Which framework should I use if my AI chatbot loses responses when users disconnect?
Use the Christensen Durable Sessions AI UX Framework. It directly addresses the Single-Connection Trap where stream health is coupled to a single client connection. It will guide you to introduce a persistent session layer so responses survive disconnections and clients can resume exactly where they left off.
Is the Buried City Evidence Excavation Framework a conspiracy theory methodology?
The framework itself emphasizes rigorous documentation discipline, measurement-based analysis, non-sensationalized presentation, and a two-reading framework that presents both official and alternative interpretations. However, it references the Tartarian Hypothesis and frames institutional silence as evidence, which places it outside mainstream academic archaeology.
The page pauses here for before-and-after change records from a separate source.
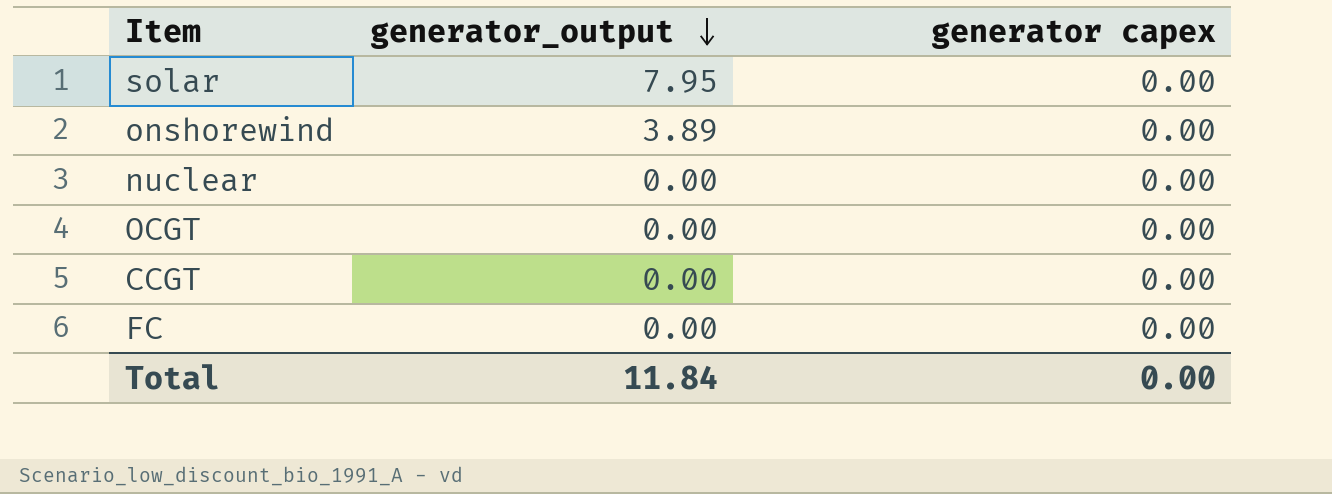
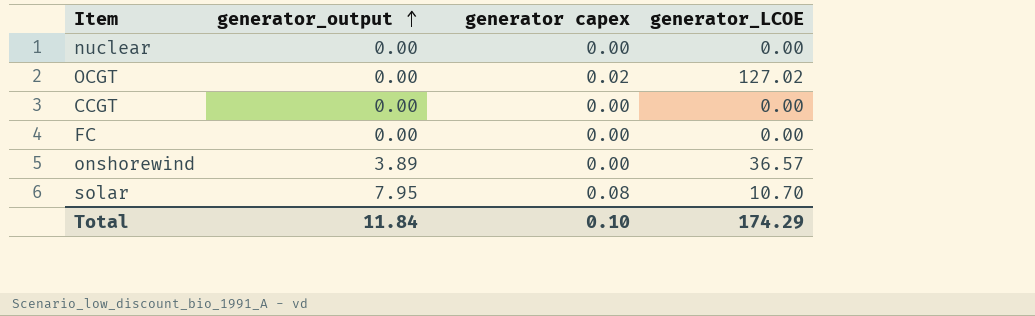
row order: generator_output descending -> generator_output ascending
column generator_LCOE | position: none -> 4
OCGT | generator capex: 0.00 -> 0.02
solar | generator capex: 0.00 -> 0.08
Total | generator capex: 0.00 -> 0.10

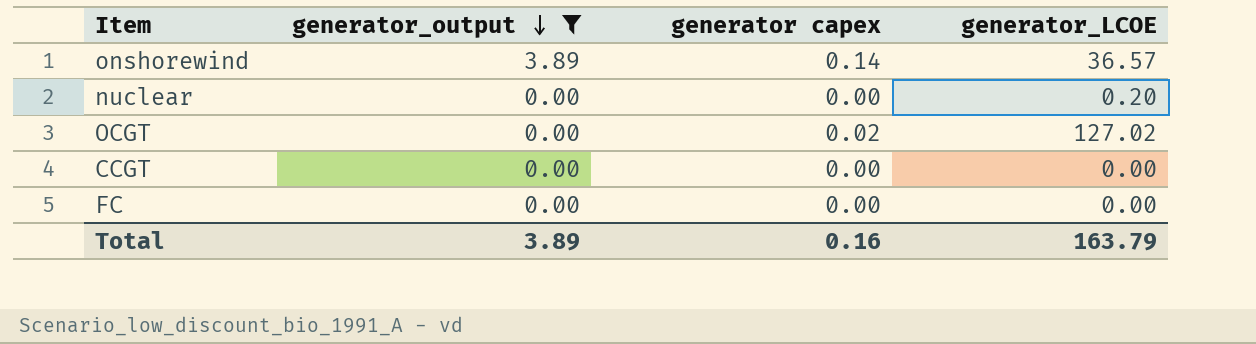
filter: none -> generator_output != 7.95
row order: generator_output ascending -> generator_output descending
onshorewind | generator capex: 0.00 -> 0.14
nuclear | generator_LCOE: 0.00 -> 0.20
Total | generator_output: 11.84 -> 3.89
Total | generator capex: 0.10 -> 0.16
Total | generator_LCOE: 174.29 -> 163.79

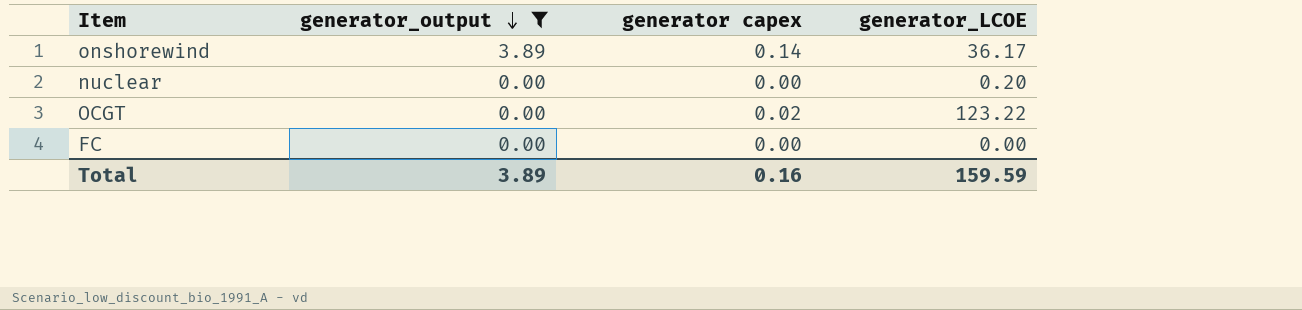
row CCGT: 0.00 | 0.00 | 0.00 -> none
onshorewind | generator_LCOE: 36.57 -> 36.17
OCGT | generator_LCOE: 127.02 -> 123.22
Total | generator_LCOE: 163.79 -> 159.59

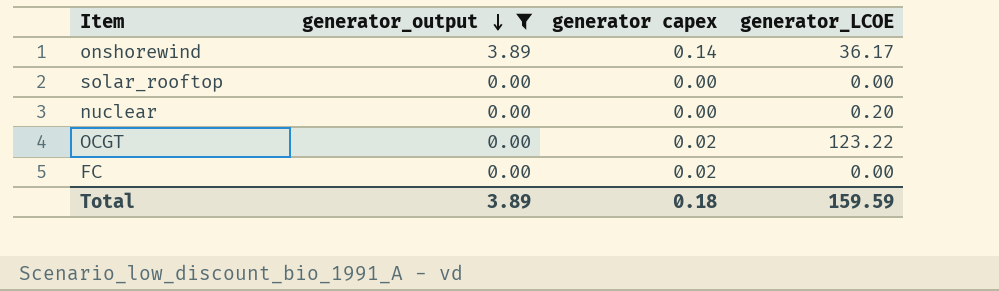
row solar_rooftop: none -> 0.00 | 0.00 | 0.00
FC | generator capex: 0.00 -> 0.02
Total | generator capex: 0.16 -> 0.18

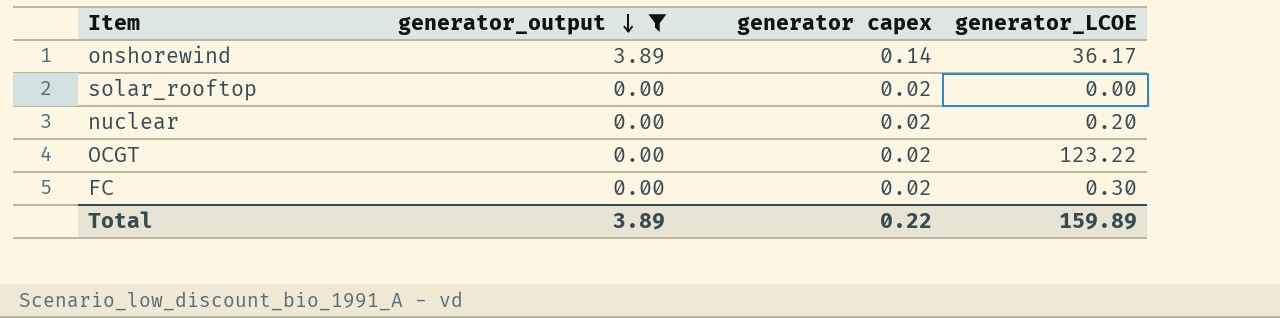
solar_rooftop | generator capex: 0.00 -> 0.02
nuclear | generator capex: 0.00 -> 0.02
FC | generator_LCOE: 0.00 -> 0.30
Total | generator capex: 0.18 -> 0.22
Total | generator_LCOE: 159.59 -> 159.89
What technical skills do I need for the Durable Sessions framework?
You need working knowledge of streaming protocols (SSE, WebSockets), pub/sub messaging patterns, and AI agent architectures. Familiarity with tools like the Vercel AI SDK or LangChain streaming is helpful but not required. The framework is aimed at software engineers and product architects building AI-powered products.
How long does it take to apply each framework?
The Durable Sessions framework can be applied in days to weeks — you audit your current architecture, identify failure modes, and redesign around a session layer. The Buried City framework is inherently long-term, often spanning months to decades, because its evidence accumulation and cross-city corroboration depend on sustained physical observation.
Can I use both frameworks together on the same project?
In practice, no. They address fundamentally different problems. One is software infrastructure for AI products; the other is investigative methodology for historical anomalies. The only conceivable overlap would be using real-time collaboration infrastructure to build a shared research documentation platform, but that is a significant stretch.